In class we covered NVIDIA GPUs which are reasonably well suited to DNN (deep neural network) computations, especially the CC 7.X devices. The NVIDIA GPUs are successful commercial products and are the result of several generations of refinement and evolution. For that reason we can assume that the design is effective and that features work as intended for graphics and typical scientific workloads. For example, we can feel safe concluding that having a large number (2048!) of thread contexts per SM is a good way of hiding memory latency despite the huge area taken by the registers.

The three papers assigned towards the end of the semester (see the end of this assignment for a complete reference) describe designs for DNN accelerators of various maturity. The Google TPU described by Jouppi et al [3] is used in production so we can assume it is effective. It describes a straightforward way of implementing DNNs and one robust enough to handle production work and certainly devoid of complex ideas that would add to development time and have a risk of limited effectiveness.

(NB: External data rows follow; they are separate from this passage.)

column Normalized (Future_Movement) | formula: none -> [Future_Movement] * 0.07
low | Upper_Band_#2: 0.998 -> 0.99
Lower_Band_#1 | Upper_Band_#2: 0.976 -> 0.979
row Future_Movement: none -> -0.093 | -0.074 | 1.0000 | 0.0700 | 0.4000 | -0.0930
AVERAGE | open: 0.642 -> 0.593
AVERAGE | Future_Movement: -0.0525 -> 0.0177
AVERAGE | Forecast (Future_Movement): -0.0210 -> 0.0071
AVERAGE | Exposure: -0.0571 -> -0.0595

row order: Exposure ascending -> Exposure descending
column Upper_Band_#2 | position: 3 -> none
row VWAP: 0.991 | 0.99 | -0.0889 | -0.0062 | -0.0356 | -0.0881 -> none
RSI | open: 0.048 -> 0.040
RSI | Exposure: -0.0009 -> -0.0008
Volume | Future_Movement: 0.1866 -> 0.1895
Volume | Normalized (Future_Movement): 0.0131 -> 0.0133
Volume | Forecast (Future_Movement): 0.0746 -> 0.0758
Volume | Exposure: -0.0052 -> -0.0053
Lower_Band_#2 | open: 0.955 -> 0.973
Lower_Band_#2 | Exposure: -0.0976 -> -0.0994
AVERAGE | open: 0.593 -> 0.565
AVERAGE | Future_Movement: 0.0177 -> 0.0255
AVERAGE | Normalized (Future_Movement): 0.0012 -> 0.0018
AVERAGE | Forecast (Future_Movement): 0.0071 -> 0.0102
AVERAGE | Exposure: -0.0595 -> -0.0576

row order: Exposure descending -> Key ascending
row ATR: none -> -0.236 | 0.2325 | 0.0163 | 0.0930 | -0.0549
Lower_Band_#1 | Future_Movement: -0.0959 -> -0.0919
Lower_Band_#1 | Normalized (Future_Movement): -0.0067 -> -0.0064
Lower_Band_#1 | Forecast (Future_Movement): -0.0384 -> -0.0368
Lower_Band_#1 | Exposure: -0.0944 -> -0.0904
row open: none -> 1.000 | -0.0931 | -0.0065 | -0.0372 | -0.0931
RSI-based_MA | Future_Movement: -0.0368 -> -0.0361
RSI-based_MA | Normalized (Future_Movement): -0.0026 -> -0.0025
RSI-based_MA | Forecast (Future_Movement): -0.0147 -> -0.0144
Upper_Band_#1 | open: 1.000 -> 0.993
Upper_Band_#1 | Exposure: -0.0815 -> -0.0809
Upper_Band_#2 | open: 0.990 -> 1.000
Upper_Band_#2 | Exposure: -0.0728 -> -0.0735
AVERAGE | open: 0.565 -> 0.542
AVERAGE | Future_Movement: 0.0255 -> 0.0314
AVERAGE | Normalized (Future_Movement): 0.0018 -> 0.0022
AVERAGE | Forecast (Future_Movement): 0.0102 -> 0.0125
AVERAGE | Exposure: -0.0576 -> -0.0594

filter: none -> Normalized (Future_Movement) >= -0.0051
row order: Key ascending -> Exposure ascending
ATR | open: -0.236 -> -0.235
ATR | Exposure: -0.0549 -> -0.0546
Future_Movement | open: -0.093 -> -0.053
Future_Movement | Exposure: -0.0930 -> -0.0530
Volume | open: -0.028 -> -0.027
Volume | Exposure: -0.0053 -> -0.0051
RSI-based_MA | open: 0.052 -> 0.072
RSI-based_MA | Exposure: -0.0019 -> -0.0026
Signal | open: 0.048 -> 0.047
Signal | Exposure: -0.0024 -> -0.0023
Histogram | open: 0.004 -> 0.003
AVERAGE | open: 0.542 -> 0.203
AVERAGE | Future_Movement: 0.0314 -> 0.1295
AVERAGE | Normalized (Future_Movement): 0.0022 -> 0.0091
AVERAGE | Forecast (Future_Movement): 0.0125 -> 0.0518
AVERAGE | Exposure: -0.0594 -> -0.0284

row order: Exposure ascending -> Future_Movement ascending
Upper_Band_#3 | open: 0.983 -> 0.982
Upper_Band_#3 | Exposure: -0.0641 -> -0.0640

Chen, Elmer, and Sze [1], introduce a CNN dataflow, row stationary, and compare it to some previously described dataflows. In their comparison methodology they configure implementations of each dataflow by optimizing modeled energy consumption. The idea is to obtain for comparison high-quality configurations of each dataflow under similar hardware constraints. The row-stationary dataflow is not revolutionary, but the equal-footing comparison methodology makes it interesting. Also, the paper is from a project to fabricate a working DNN accelerator chip, Eyeriss, and so one can expect that the design is workable.

The third paper, by Hegde et al [2], is the most interesting but also describes results which are less likely to be practical in the end. Their idea is to exploit repeated weights in a filter by computing $w_{1}\left(a_{1}+a_{2}\right)$ instead of $w_{1} a_{1}+w_{2} a_{2}$ when $w_{1}=w_{2}$. The ostensible benefit is fewer multiplies and handling fewer weights. The big question is whether the effort needed to deliver the inputs in the right order to the now unique weights is greater than the benefits.

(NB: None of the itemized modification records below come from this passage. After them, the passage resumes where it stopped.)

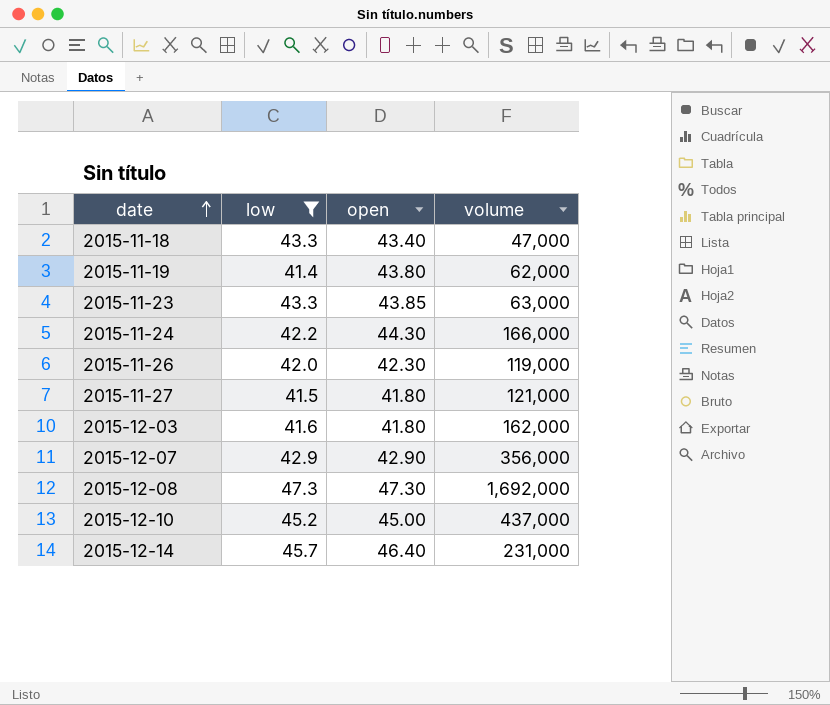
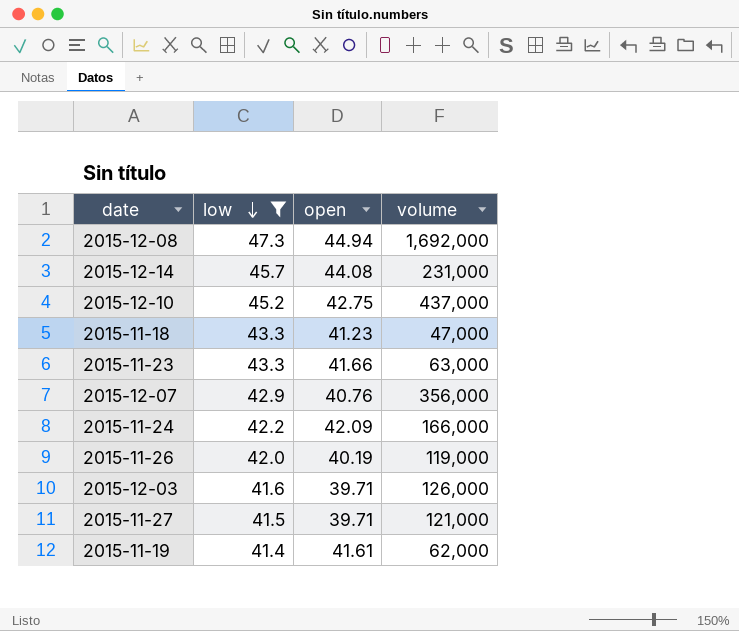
row order: date ascending -> low descending
2015-12-08 | open: 47.30 -> 44.94
2015-12-14 | open: 46.40 -> 44.08
2015-12-10 | open: 45.00 -> 42.75
2015-11-18 | open: 43.40 -> 41.23
2015-11-23 | open: 43.85 -> 41.66
2015-12-07 | open: 42.90 -> 40.76
2015-11-24 | open: 44.30 -> 42.09
2015-11-26 | open: 42.30 -> 40.19
2015-12-03 | open: 41.80 -> 39.71
2015-12-03 | volume: 162,000 -> 126,000
2015-11-27 | open: 41.80 -> 39.71
2015-11-19 | open: 43.80 -> 41.61

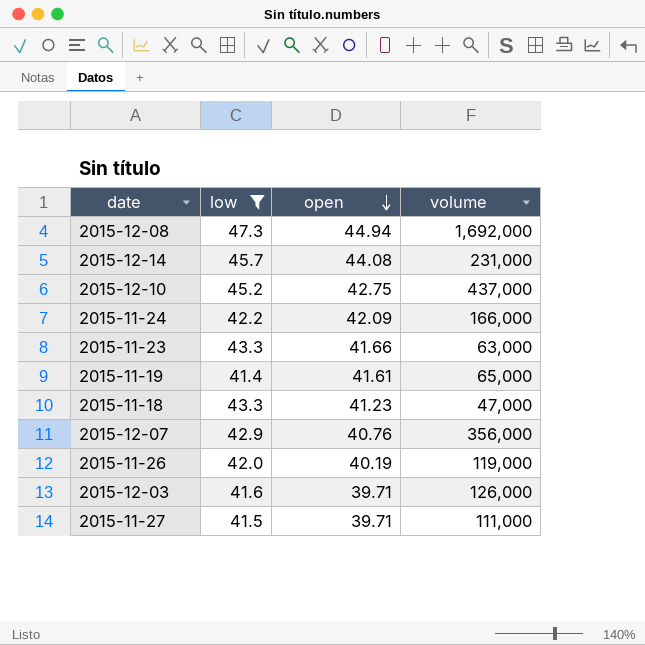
row order: low descending -> open descending
2015-11-19 | volume: 62,000 -> 65,000
2015-11-27 | volume: 121,000 -> 111,000

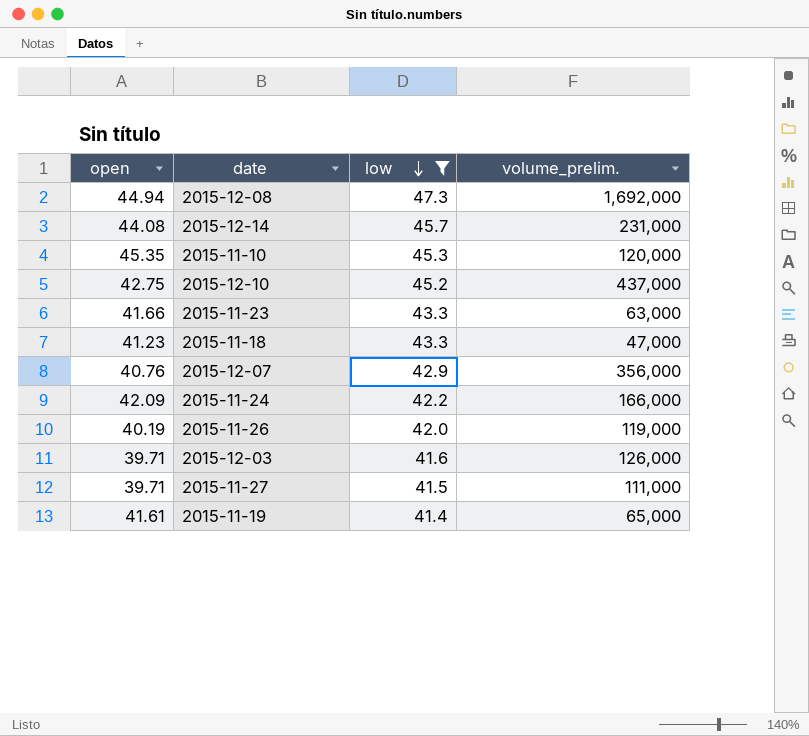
row order: open descending -> low descending
column open | position: 3 -> 1
column name: volume -> volume_prelim.
row 2015-11-10: none -> 45.35 | 45.3 | 120,000

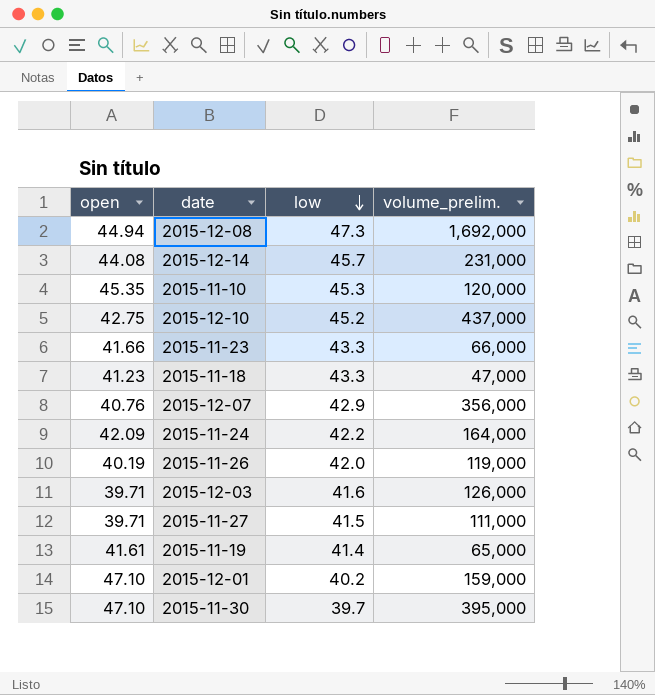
filter: low >= 41.4 -> none
2015-11-23 | volume_prelim.: 63,000 -> 66,000
2015-11-24 | volume_prelim.: 166,000 -> 164,000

Problem 1: Compare the performance of the accelerators described in the three papers above, and for a GP100 GPU, as described below.
(a) Make the following unfair comparison: Find the peak operation rate, in units of multiply/add (accumulate) operations per second, for each of the three accelerator designs. Base this on the number of MADD (or MAC) units per chip and the clock frequency.

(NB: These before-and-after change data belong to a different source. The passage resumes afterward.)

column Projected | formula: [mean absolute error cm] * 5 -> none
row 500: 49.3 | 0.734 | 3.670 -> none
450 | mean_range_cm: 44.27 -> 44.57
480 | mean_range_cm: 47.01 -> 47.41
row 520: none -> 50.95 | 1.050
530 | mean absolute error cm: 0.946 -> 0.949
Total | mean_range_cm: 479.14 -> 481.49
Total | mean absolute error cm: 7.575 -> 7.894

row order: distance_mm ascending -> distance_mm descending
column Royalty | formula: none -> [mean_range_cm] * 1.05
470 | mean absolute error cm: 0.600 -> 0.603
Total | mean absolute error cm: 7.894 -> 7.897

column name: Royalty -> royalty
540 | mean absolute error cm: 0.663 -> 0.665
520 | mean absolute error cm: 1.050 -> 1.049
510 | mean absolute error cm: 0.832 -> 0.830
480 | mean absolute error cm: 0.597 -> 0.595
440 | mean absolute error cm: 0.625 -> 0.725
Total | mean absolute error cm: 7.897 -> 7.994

For each device show the peak MADD rate and explain how that was calculated. For UCNN show both peak MADD and also the peak number of input elements processed per second (which would be the MADD rate in other devices). In some cases the MADD (or equivalent) rate is provided in the publication. Show that number, but also calculate it from information provided in the publications, such as the clock frequency.

If a publication describes multiple variations pick a good one, and indicate which one you chose.
(b) Make some effort to compare the number for each device in a fair way. Take into account energy, precision, and anything else that sounds relevant. For example, one might compare them in terms of computation rate for a fixed amount of power or computation time for a fixed amount of energy.

Problem 2: The diagram below shows a possible design of a MAC, the elements that make up the Matrix Multiply Unit. An input activation, labeled Iin, enters on the left and leaves one cycle later on the right, at the port labeled Io. During calculation partial sums enter at the top (Pin) and exit one cycle later from the bottom. When new weights are being loaded (for example, when changing input channels) weights enter from the top and exit from the bottom. In the Google TPU the MACs are arranged into a $256 \times 256$ array, and so during calculation an input activation appearing at the input to a leftmost MAC will take 256 cycles to reach the rightmost MAC. Similarly it will take 256 cycles for a partial sum to reach the bottom, and it will take 256 cycles to load a new set of weights.


Illustrated below is an array of $4 \times 4 \mathrm{mac}$ units, with inputs partially labeled. Connections are shown for the inputs and partial sums, but not for the weights. The array is used to compute $0[n][x]+=I[n][i]$ * W [i] [x].
(a) Show the weights assigned to each MAC. Use $w_{1,2}$ to indicate W [1] [2].

(b) Illustrated below are multiple copies of the array. The first one is for cycle 0 , when $I_{0,0}$ is at the upper-left MAC. The second one is for cycle 1. The others can be labeled with cycles of your choosing. Show the input element being operated on in each active MAC at each clock cycle when multiplying a 4-element activation $(X=4)$ with a batch size of 2 for a fully connected layer. Use $I_{n, x}$ for input activation element $x$ in batch $n$. There is no need to show every cycle if the pattern is obvious.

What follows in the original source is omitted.